The event has so far raised £5,000 and, to thank those who have been involved, Marion will tonight stage a party at Dykebar Social Club in Paisley, where Tam was a regular.
During the event, cheques will be presented to the British Heart Foundation and Kersland School.
Marion said: “Tam used to go down to the social club every Friday night. Years ago, it was known as the India Tyres Social Club and he was the secretary there.”
She is also keen to thank Tam’s work-mates after they helped to replace her garden hedge with a fence.
Marion added: “The last thing my husband did before he died was cut the hedge around the house. After he died, my son Christopher said: ‘That hedge has got to go’.

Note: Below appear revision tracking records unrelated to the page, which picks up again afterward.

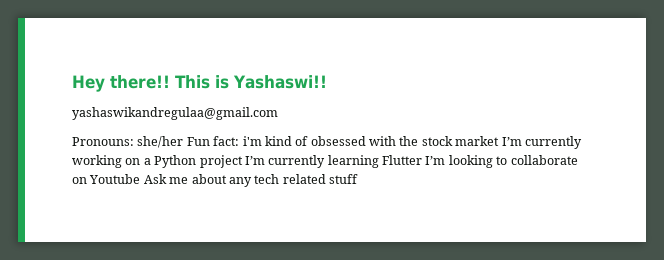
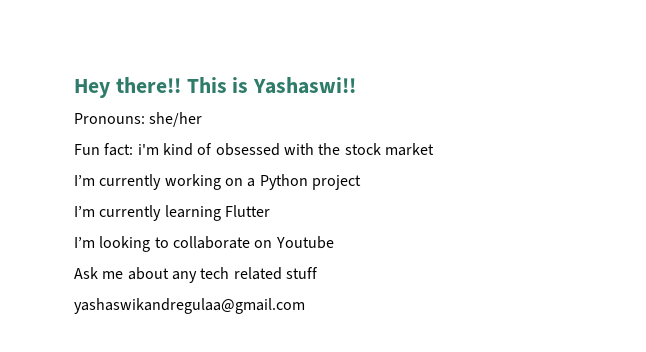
[72,107,278,120] // yashaswikandregulaa@gmail.com -> (357, 85) none
(184, 142) none -> (203, 119) //
(500, 141) none -> (434, 149) //
(243, 161) none -> (361, 182) //
(422, 160) none -> (270, 211) //
(141, 179) none -> (334, 242) //
(358, 179) none -> [74,298,305,314] // yashaswikandregulaa@gmail.com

“Every time I looked out of the kitchen window, I could see Tam out there cutting it down. So, one Friday, Christopher and his friends took down the hedge and, the next day, Tam’s work-mates came round to put up a fence.
“They then came back on the Sunday to paint it. That’s the kind of respect they had for Tam.
“I tried to give them something for their trouble but they wouldn’t take anything. I wanted to do something to say thank-you to them, so they suggested having a night out. I booked the Dykebar Social Club and that was that.
“It’s my way of saying thank-you to everyone who has helped with the fundraising and the fence.
“I would also like to say a special thanks to one of Christopher’s friends, Gerry Devine, who raised over £500 and also helped to remove the hedge.”
Marion and Tam were together for 19 years and raised four children – Michelle, 31, Suzanne, 30, Leigh, 28, and Christopher, 27.
Tam was also a devoted grandpa to 12-year-old Jordain, seven-year-old Lauren, five-year-old Emma, four-year-old Lara and three-year-old Christopher.
The turnout for Tam’s funeral was a mark of how well respected he was.
Marion explained: “We had the funeral at Woodside Crematorium in Paisley. One of the men told me he had worked there for 10 years and had never seen a funeral like it because there were so many people.
“Tam was a real family man and no-one had a bad word to say about him.”